Next month will mark the 13th annual Glasgow Film Festival and today we learn what movies will raise as well as bring the curtain down on 2017 programme. It will be all about ‘Handsome Devils’ and ‘Mad Doctors’ when the festivities kick off on 15th February (until 26th).
The opening gala will kick off with the European premiere of the Irish Coming Of Age feature Handsome Devil directed by John Butler (The Stag). Starring Sherlock baddie Andrew Scott alongside rising stars Fionn O’Shea and Nicholas Galitzine. 11 days later the festival will close with the world premiere of Mad To Be Normal, chronicling the astonishing life of world-renowned Scottish psychiatrist R. D Laing.
Former Doctor Who/Broadchurch star David Tennant will star as Laing, alongside Elisabeth Moss, Michael Gambon and Gabriel Byrne. Tennant is expected to attend alongside director Robert Mullen.
GFF Opening Gala – Handsome Devil
Wednesday 15 February 19:30 | GFT
Heading up a cast of bright new talent is Fionn O’Shea as gawky, sixteen year-old Ned, a bright, artistic lad who faces his own hell on earth when he is sent to an all-boys Irish boarding school where the manly pursuit of rugby is virtually a religion. He steels himself for the loneliness, ridicule and constant insinuations about his sexuality. Everything changes with the arrival of his new roommate Conor (Nicholas Galitzine), a star player in the rugby team, and inspirational English teacher Dan Sherry (Sherlock and Spectre star Andrew Scott). Ned and Conor bond over a mutual appreciation of cool music and an unlikely friendship blossoms and faces unbearable pressures from a school grimly attached to its narrow macho values.

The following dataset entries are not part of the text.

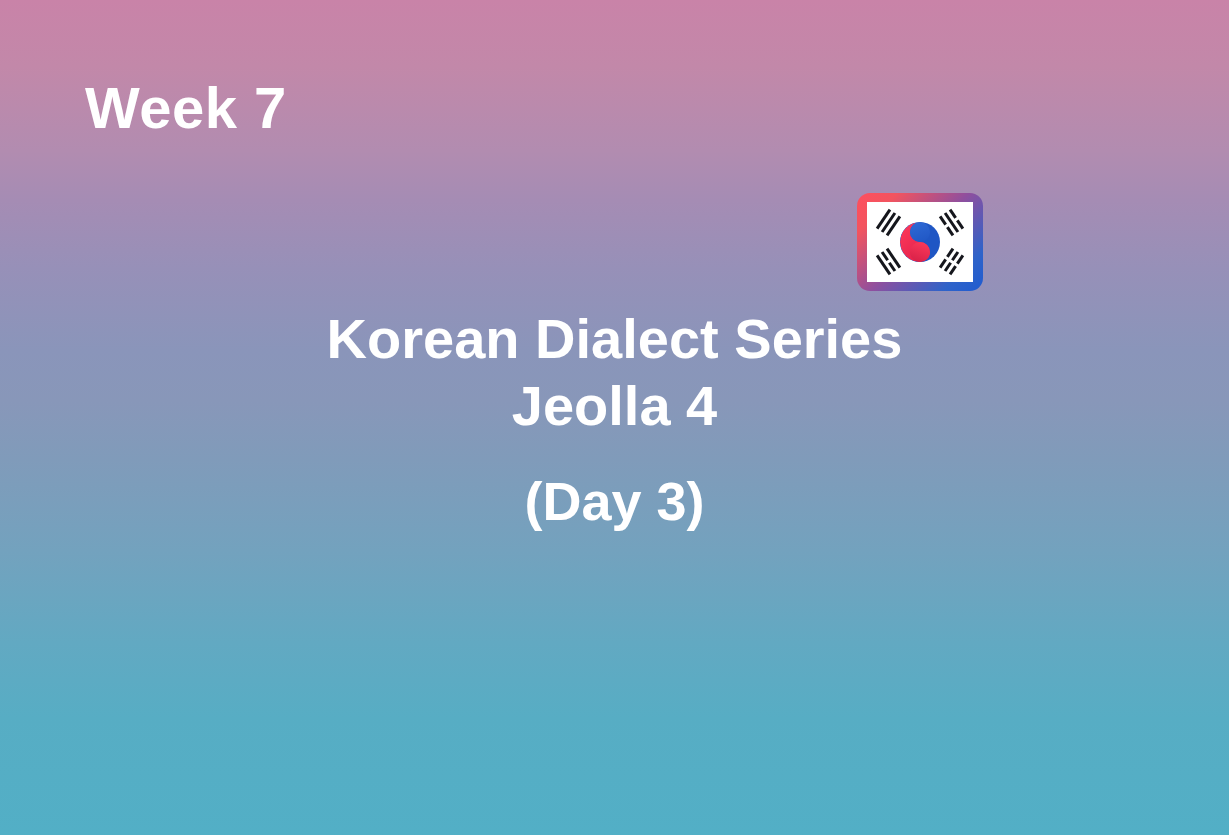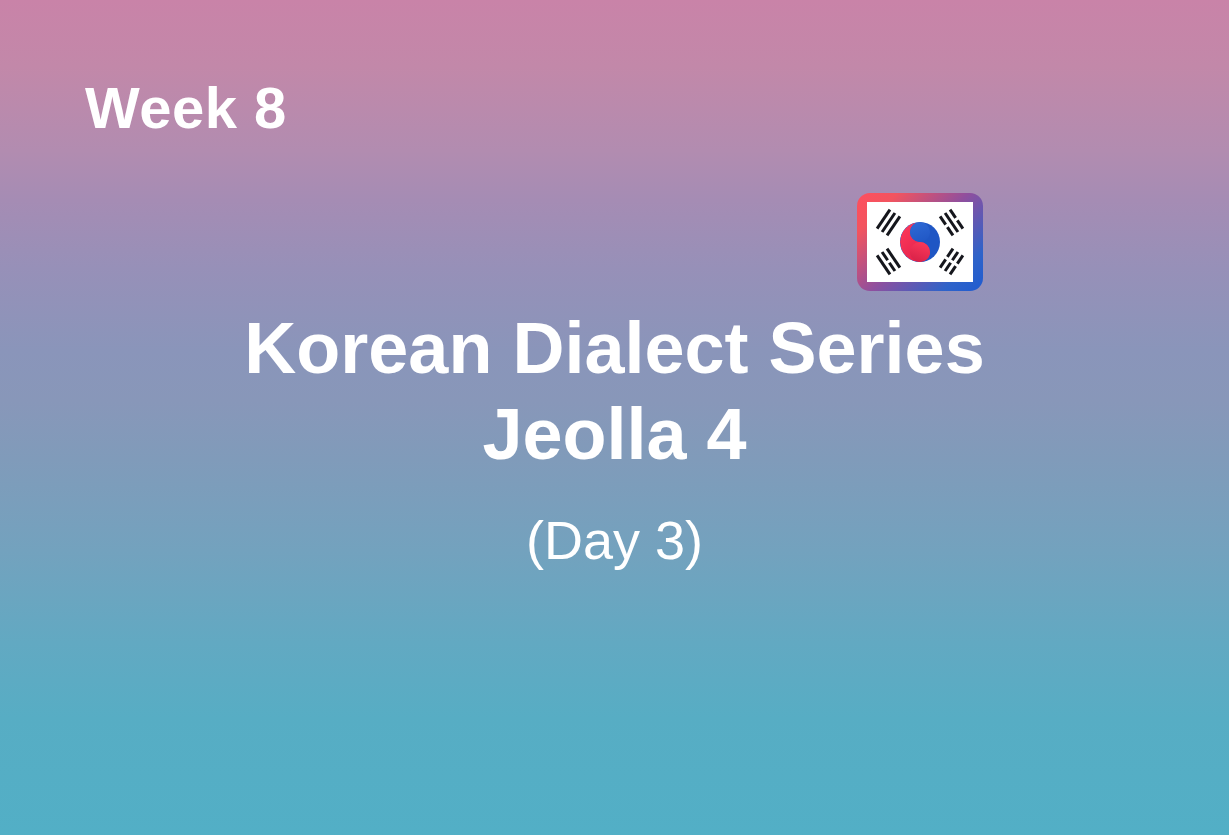--- a/index.html
+++ b/index.html
@@ -179,7 +179,7 @@
 
 <div id="slide">
 
-  <div class="week-label">Week 8</div>
+  <div class="week-label">Week 7</div>
 
   <div class="flag-wrap">
     <div class="flag-emoji">

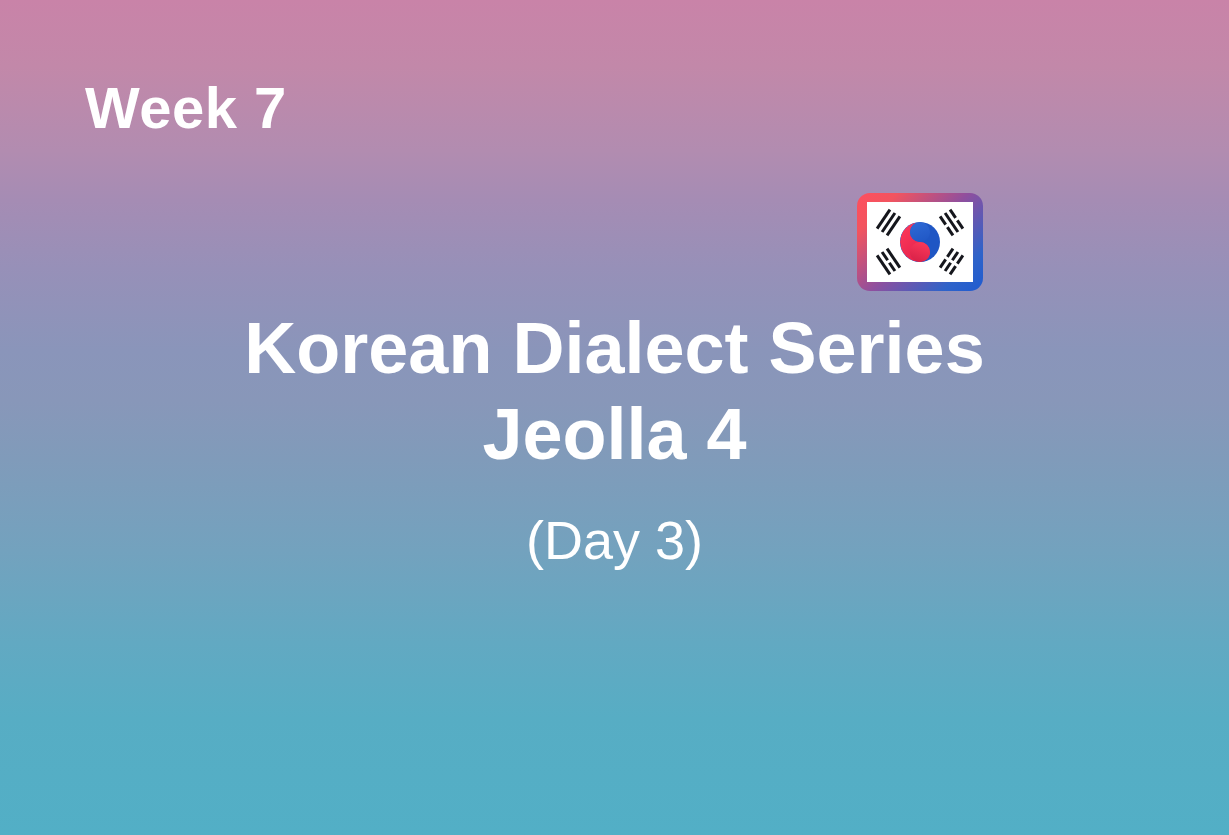--- a/index.html
+++ b/index.html
@@ -154,7 +154,7 @@
     padding: 0 40px;
   }
   .main-title {
-    font-size: 72px;
+    font-size: 56px;
     font-weight: bold;
     color: #ffffff;
     line-height: 1.2;

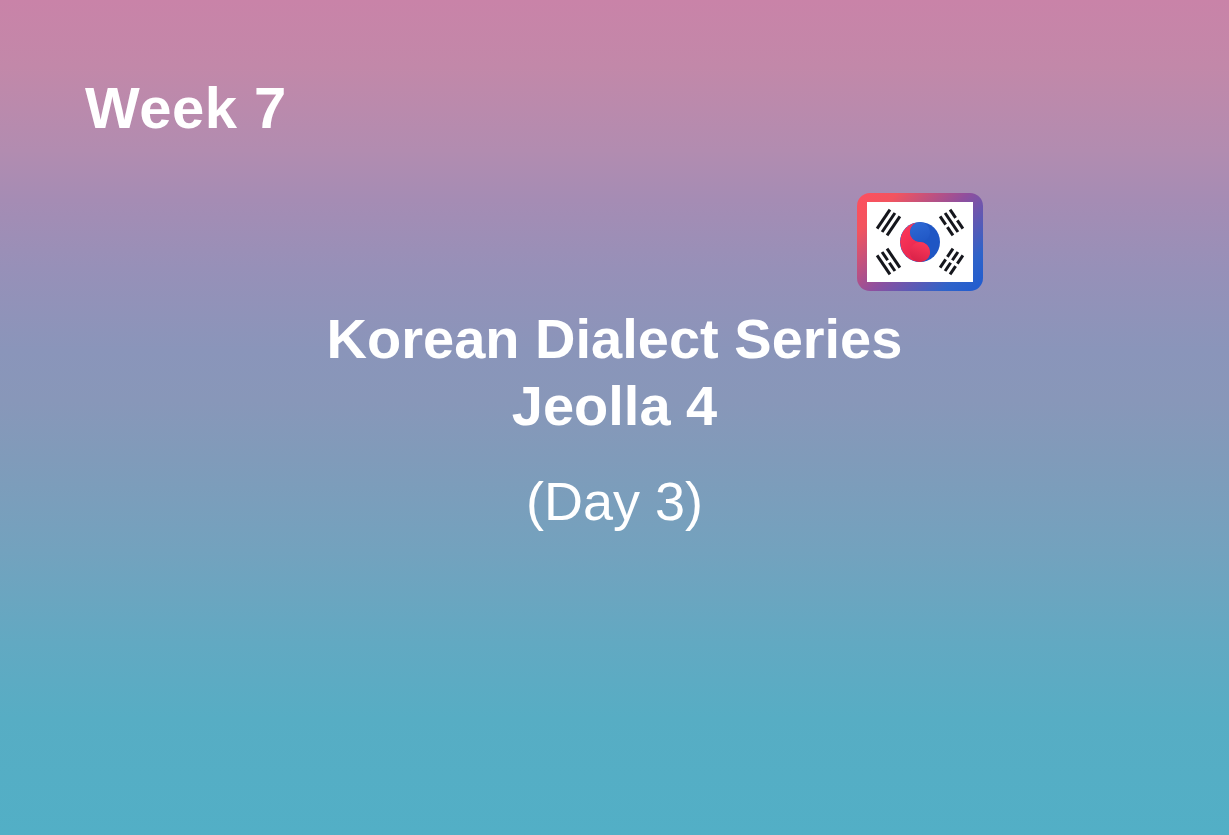--- a/index.html
+++ b/index.html
@@ -168,7 +168,7 @@
   .sub-title {
     margin: 30px 0 0 0;
     font-size: 54px;
-    font-weight: normal;
+    font-weight: bold;
     color: #ffffff;
     line-height: 1.2;
     text-align: center;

GFF Closing Gala – Mad To Be Normal
Sunday 26 February 19:30 |GFT
There was no more charismatic or controversial a figure during the Swinging Sixties than Scottish psychiatrist R. D. Laing. Dubbed “the white Martin Luther King” and the “high priest of anti-psychiatry”, Laing was as famous as Dylan. In 1965, he established Kingsley Hall in East London as a medication-free community for those seriously affected by schizophrenia. His methods and theories flew in the face of a medical establishment who considered Laing a dangerous radical. Mad To Be Normal offers a powerful account of Laing’s Kingsley Hall experiment with a stunning performance from David Tennant that really gets under the skin of an utterly compelling figure. Tennant’s nuanced, complex work conveys a sense of Laing’s immense personal charm and the combination of intelligence and arrogance that made him revered and reviled. The film also captures the darker side of a mercurial man who rarely made it easy for those who dared to get close to him, especially his lover Angie (Elisabeth Moss).

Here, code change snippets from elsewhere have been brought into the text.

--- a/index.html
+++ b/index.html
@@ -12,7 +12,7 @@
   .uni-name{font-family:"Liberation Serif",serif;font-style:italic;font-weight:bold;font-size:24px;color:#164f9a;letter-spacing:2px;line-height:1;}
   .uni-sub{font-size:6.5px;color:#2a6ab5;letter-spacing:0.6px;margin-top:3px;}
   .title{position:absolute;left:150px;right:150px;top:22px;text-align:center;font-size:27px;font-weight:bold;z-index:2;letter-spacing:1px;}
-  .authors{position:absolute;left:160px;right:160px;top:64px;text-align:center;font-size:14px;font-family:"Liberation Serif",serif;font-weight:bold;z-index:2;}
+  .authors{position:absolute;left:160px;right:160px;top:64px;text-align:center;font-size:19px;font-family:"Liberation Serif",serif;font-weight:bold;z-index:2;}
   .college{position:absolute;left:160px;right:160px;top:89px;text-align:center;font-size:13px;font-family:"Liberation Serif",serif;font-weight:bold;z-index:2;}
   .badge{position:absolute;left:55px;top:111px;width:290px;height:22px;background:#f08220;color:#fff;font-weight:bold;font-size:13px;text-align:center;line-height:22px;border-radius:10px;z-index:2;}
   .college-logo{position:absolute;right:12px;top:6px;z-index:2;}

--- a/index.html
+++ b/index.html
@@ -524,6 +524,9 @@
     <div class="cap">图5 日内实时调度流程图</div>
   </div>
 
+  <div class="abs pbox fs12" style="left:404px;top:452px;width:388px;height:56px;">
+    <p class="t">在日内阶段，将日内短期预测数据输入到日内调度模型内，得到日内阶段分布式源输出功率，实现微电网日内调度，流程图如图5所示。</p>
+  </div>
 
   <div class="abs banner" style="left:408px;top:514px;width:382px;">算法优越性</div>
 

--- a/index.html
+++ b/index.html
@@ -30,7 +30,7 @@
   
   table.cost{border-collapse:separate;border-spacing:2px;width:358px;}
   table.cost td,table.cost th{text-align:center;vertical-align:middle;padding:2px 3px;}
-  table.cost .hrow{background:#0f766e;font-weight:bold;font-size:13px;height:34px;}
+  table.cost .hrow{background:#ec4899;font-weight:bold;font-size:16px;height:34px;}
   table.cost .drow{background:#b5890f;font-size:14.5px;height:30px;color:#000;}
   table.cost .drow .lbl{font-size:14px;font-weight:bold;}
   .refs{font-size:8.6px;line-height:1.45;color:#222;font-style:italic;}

There will also be a tribute to the late intellectual and storyteller John Berger.The festival has also announced it will host the Scottish premiere of The Seasons in Quincy: Four Portraits of John Berger (Friday 24 February, and again on Saturday 25 February). The result of a five-year project by Tilda Swinton, Colin MacCabe and Christopher Roth in collaboration with the composer Simon Fisher Turner, The Seasons in Quincy is comprised of four essay films, each taking different aspects of Berger’s life in the Haute-Savoie. Combining ideas and motifs from Berger’s own work with the atmosphere of his mountain home, each film exists as an individual work of art but combine to make a multifaceted and multilayered portrait of a great artist.
Glasgow Film Festival Co-Director Allison Gardner said: “I am so excited to share the news about our great Opening and Closing Galas. Handsome Devil is a real crowd-pleaser with a joyous spirit that makes it a perfect film to launch the festival. David Tennant gives an absolutely stunning performance as R.D. Laing in Mad To Be Normal and it seems only fitting that Glasgow should have the honour of hosting the premiere of a film about one of the city’s most complex, charismatic figures. We are also privileged to be able to host the Scottish premiere of The Seasons in Quincy: Four Portraits of John Berger, a fascinating look at one of our greatest polymaths”.
As ever Glasgow Film Festival always tries to go one step further every year, whilst the two movies may not be so called ‘big named movies’, it’s highlighting the great movies we have in UK and Ireland. You don’t always have to be big names to have fantastic movies, so it’s great to celebrate our local talent.There will a diverse range of movies, on offer, a festival for everyone and that programme will be fully launched on 18th January. It’s our local film festival so we hope to bring you a wide coverage as possible.
Tickets for the Opening and Closing Galas go on sale at 10am on Monday 9 January from: glasgowfilm.org/festival.